[Source records]
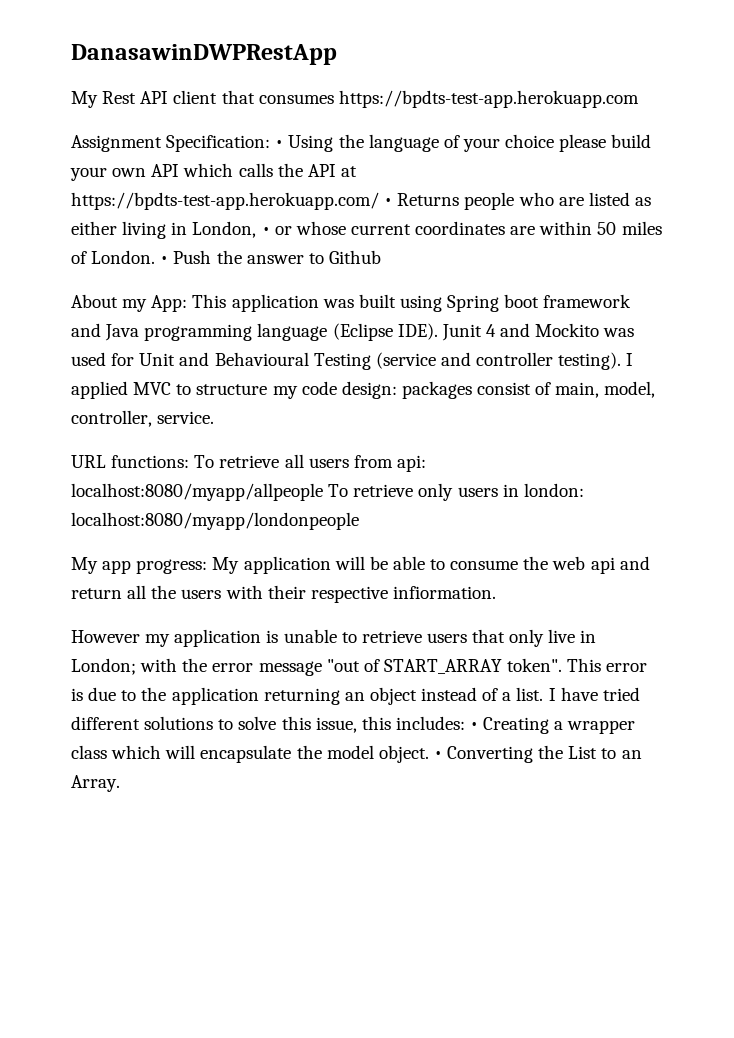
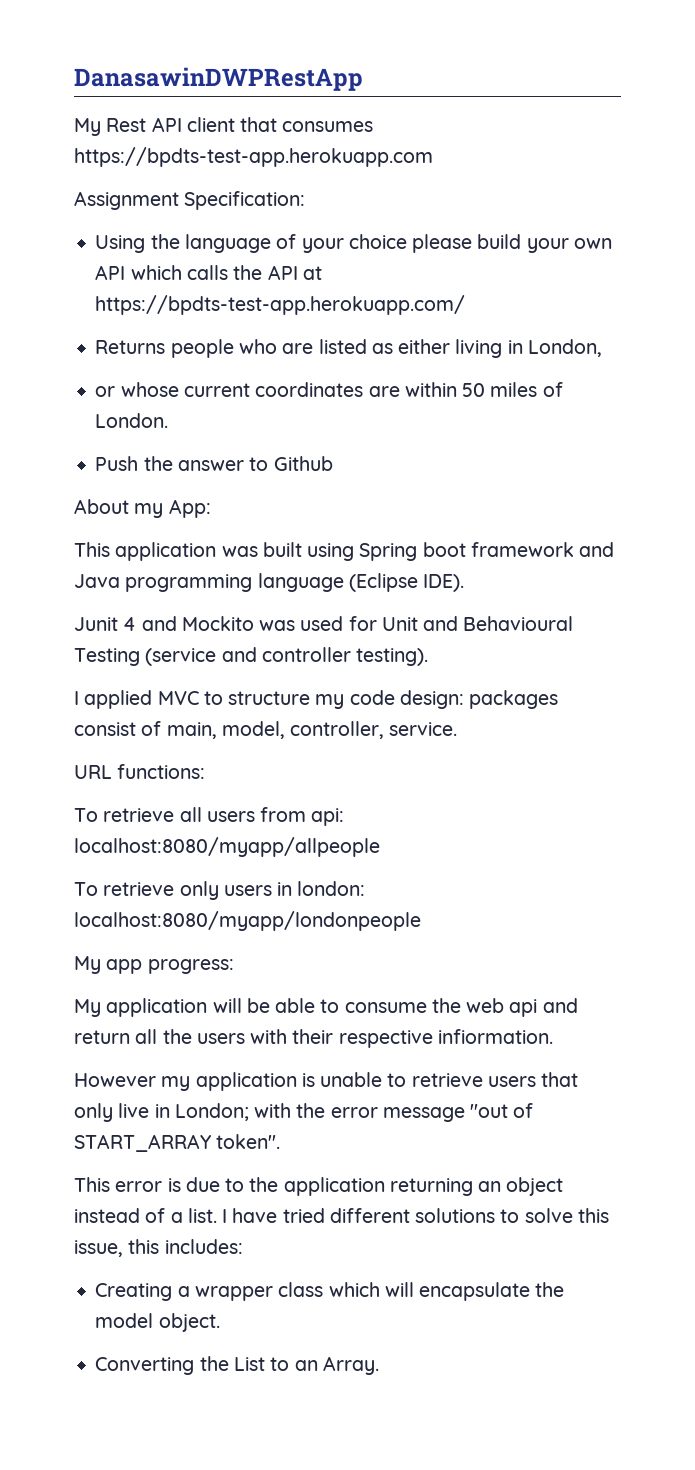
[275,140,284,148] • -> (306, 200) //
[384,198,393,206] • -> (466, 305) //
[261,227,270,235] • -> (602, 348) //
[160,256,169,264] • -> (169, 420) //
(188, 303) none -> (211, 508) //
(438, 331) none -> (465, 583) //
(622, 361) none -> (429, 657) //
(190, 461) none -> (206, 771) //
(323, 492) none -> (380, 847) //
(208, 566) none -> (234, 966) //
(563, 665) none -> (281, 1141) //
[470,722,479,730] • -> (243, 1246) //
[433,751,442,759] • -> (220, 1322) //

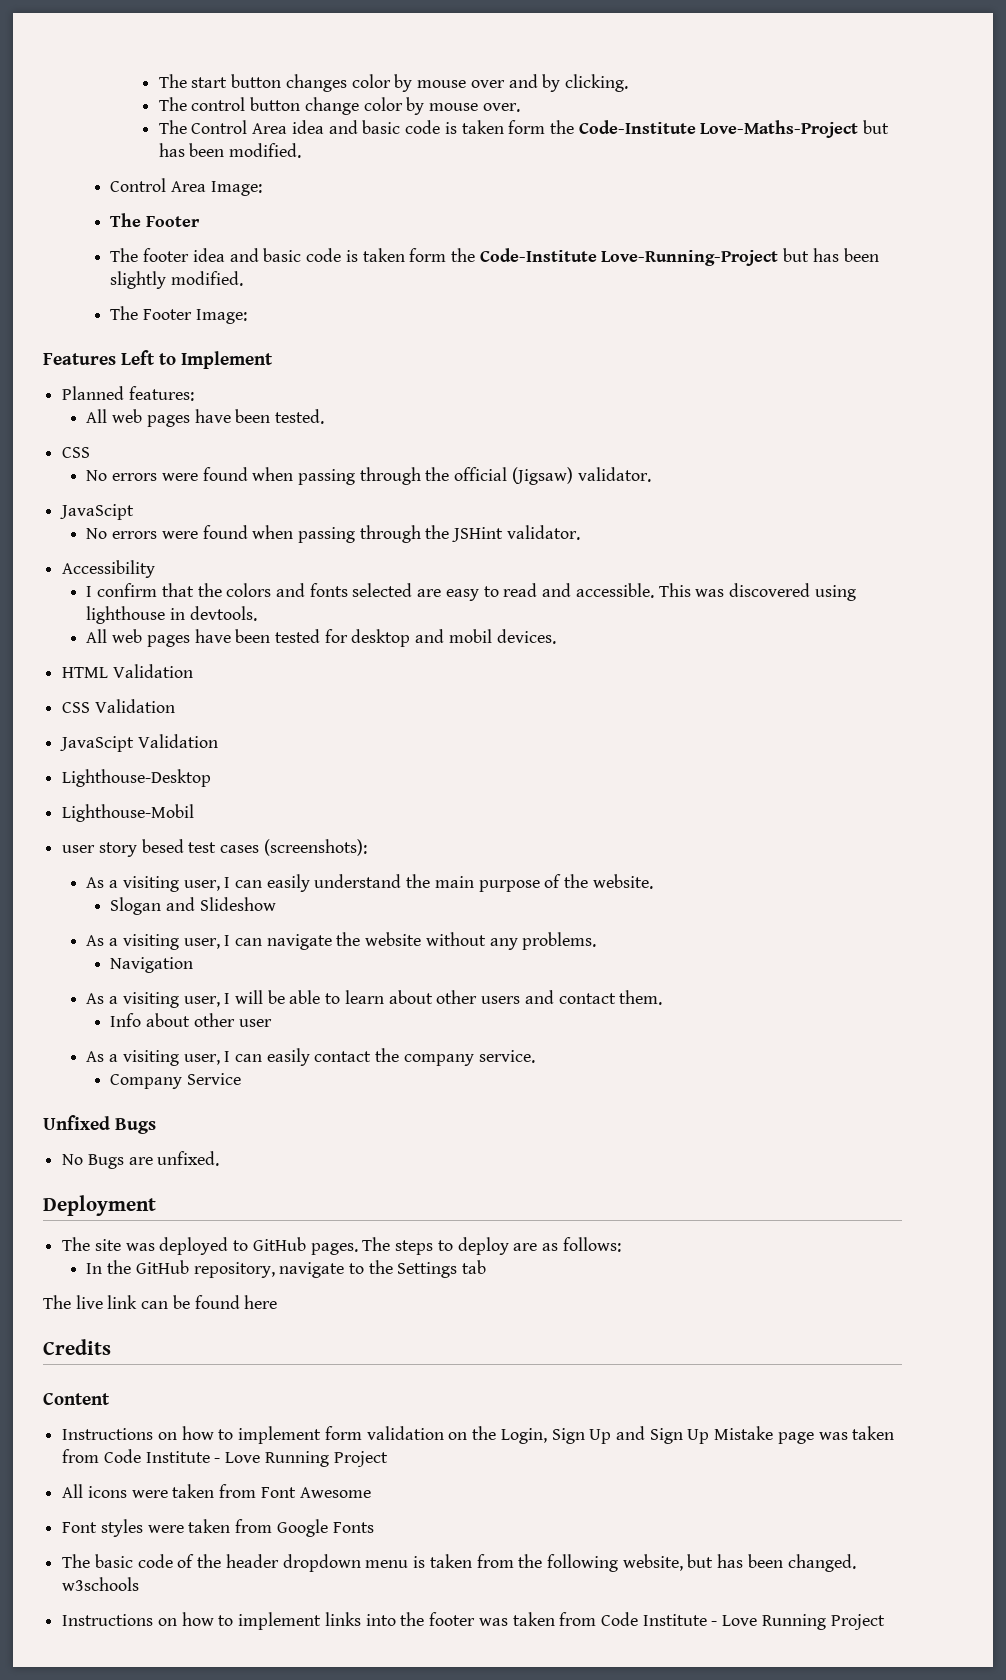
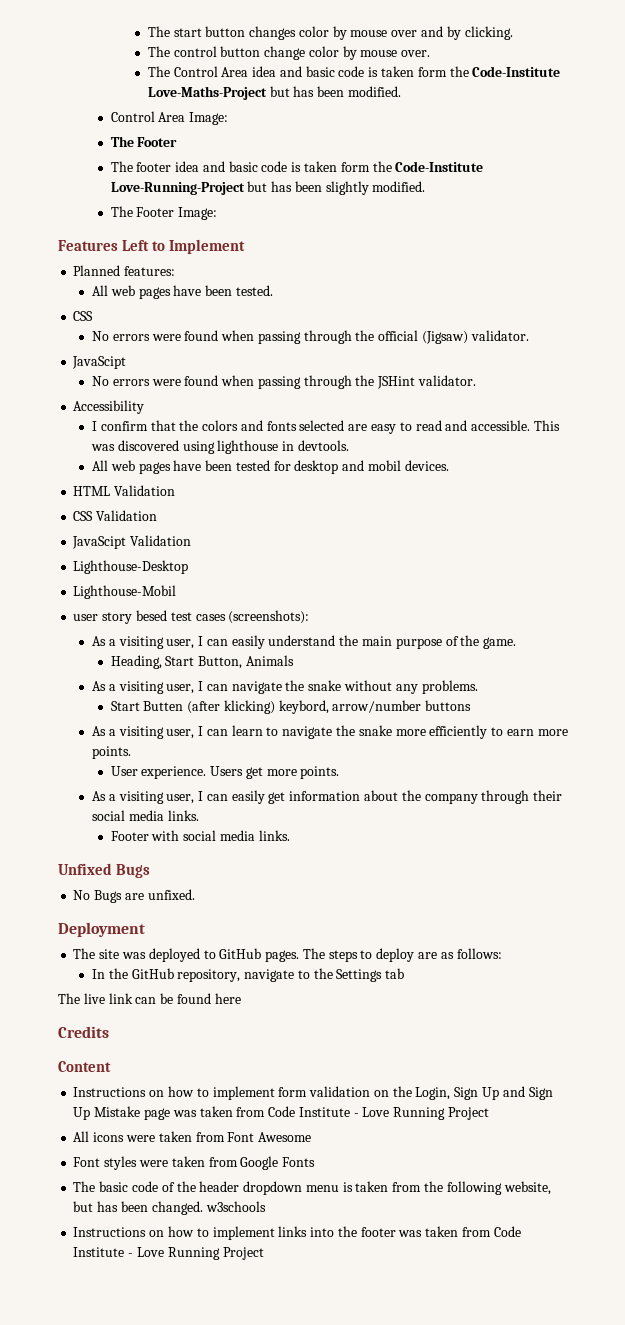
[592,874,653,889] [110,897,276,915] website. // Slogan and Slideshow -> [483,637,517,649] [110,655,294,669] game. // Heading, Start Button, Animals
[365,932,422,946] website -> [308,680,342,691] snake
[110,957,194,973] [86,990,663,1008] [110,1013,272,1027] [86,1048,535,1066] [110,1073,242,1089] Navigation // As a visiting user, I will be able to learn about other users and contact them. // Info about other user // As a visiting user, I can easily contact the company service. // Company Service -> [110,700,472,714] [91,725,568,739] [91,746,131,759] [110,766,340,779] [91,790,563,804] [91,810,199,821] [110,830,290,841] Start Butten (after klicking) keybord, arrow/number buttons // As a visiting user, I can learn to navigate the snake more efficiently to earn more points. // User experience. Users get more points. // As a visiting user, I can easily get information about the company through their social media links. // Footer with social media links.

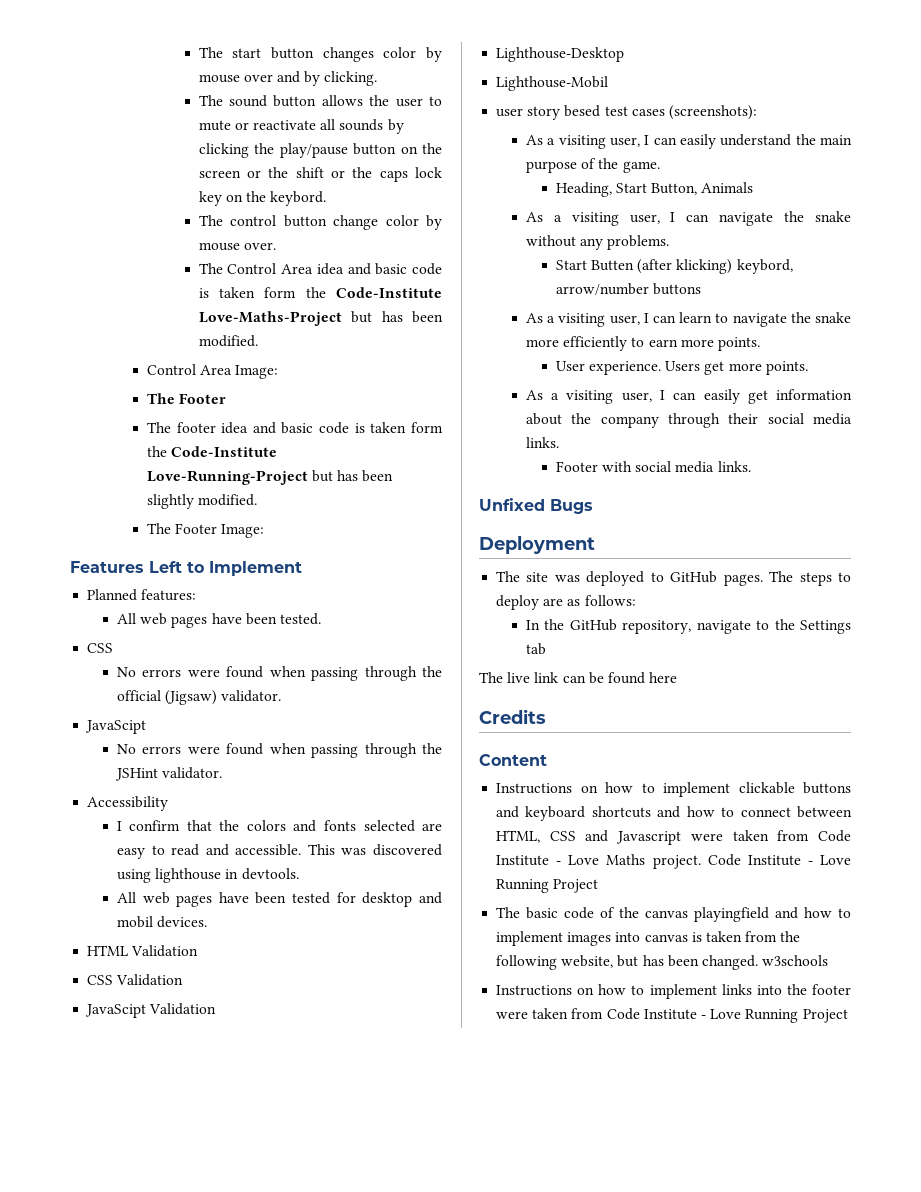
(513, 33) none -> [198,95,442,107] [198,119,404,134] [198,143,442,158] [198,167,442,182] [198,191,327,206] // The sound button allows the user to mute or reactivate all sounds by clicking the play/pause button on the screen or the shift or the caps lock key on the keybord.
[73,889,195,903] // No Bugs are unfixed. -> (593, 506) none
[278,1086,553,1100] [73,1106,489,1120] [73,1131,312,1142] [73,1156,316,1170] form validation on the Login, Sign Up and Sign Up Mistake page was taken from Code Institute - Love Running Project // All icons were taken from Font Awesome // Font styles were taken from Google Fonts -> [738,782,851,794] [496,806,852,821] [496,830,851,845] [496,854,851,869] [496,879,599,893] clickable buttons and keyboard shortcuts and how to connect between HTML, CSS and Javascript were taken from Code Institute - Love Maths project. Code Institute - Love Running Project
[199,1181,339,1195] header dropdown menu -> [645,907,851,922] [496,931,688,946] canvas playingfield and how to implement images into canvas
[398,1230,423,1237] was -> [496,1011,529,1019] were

▶ **Instructions for the task**
Although the records above contain pictures, your copy should give only their text, exactly as written.

▶ **Exercise solution**
[275,140,284,148] • -> (306, 200) //
[384,198,393,206] • -> (466, 305) //
[261,227,270,235] • -> (602, 348) //
[160,256,169,264] • -> (169, 420) //
(188, 303) none -> (211, 508) //
(438, 331) none -> (465, 583) //
(622, 361) none -> (429, 657) //
(190, 461) none -> (206, 771) //
(323, 492) none -> (380, 847) //
(208, 566) none -> (234, 966) //
(563, 665) none -> (281, 1141) //
[470,722,479,730] • -> (243, 1246) //
[433,751,442,759] • -> (220, 1322) //

[592,874,653,889] [110,897,276,915] website. // Slogan and Slideshow -> [483,637,517,649] [110,655,294,669] game. // Heading, Start Button, Animals
[365,932,422,946] website -> [308,680,342,691] snake
[110,957,194,973] [86,990,663,1008] [110,1013,272,1027] [86,1048,535,1066] [110,1073,242,1089] Navigation // As a visiting user, I will be able to learn about other users and contact them. // Info about other user // As a visiting user, I can easily contact the company service. // Company Service -> [110,700,472,714] [91,725,568,739] [91,746,131,759] [110,766,340,779] [91,790,563,804] [91,810,199,821] [110,830,290,841] Start Butten (after klicking) keybord, arrow/number buttons // As a visiting user, I can learn to navigate the snake more efficiently to earn more points. // User experience. Users get more points. // As a visiting user, I can easily get information about the company through their social media links. // Footer with social media links.

(513, 33) none -> [198,95,442,107] [198,119,404,134] [198,143,442,158] [198,167,442,182] [198,191,327,206] // The sound button allows the user to mute or reactivate all sounds by clicking the play/pause button on the screen or the shift or the caps lock key on the keybord.
[73,889,195,903] // No Bugs are unfixed. -> (593, 506) none
[278,1086,553,1100] [73,1106,489,1120] [73,1131,312,1142] [73,1156,316,1170] form validation on the Login, Sign Up and Sign Up Mistake page was taken from Code Institute - Love Running Project // All icons were taken from Font Awesome // Font styles were taken from Google Fonts -> [738,782,851,794] [496,806,852,821] [496,830,851,845] [496,854,851,869] [496,879,599,893] clickable buttons and keyboard shortcuts and how to connect between HTML, CSS and Javascript were taken from Code Institute - Love Maths project. Code Institute - Love Running Project
[199,1181,339,1195] header dropdown menu -> [645,907,851,922] [496,931,688,946] canvas playingfield and how to implement images into canvas
[398,1230,423,1237] was -> [496,1011,529,1019] were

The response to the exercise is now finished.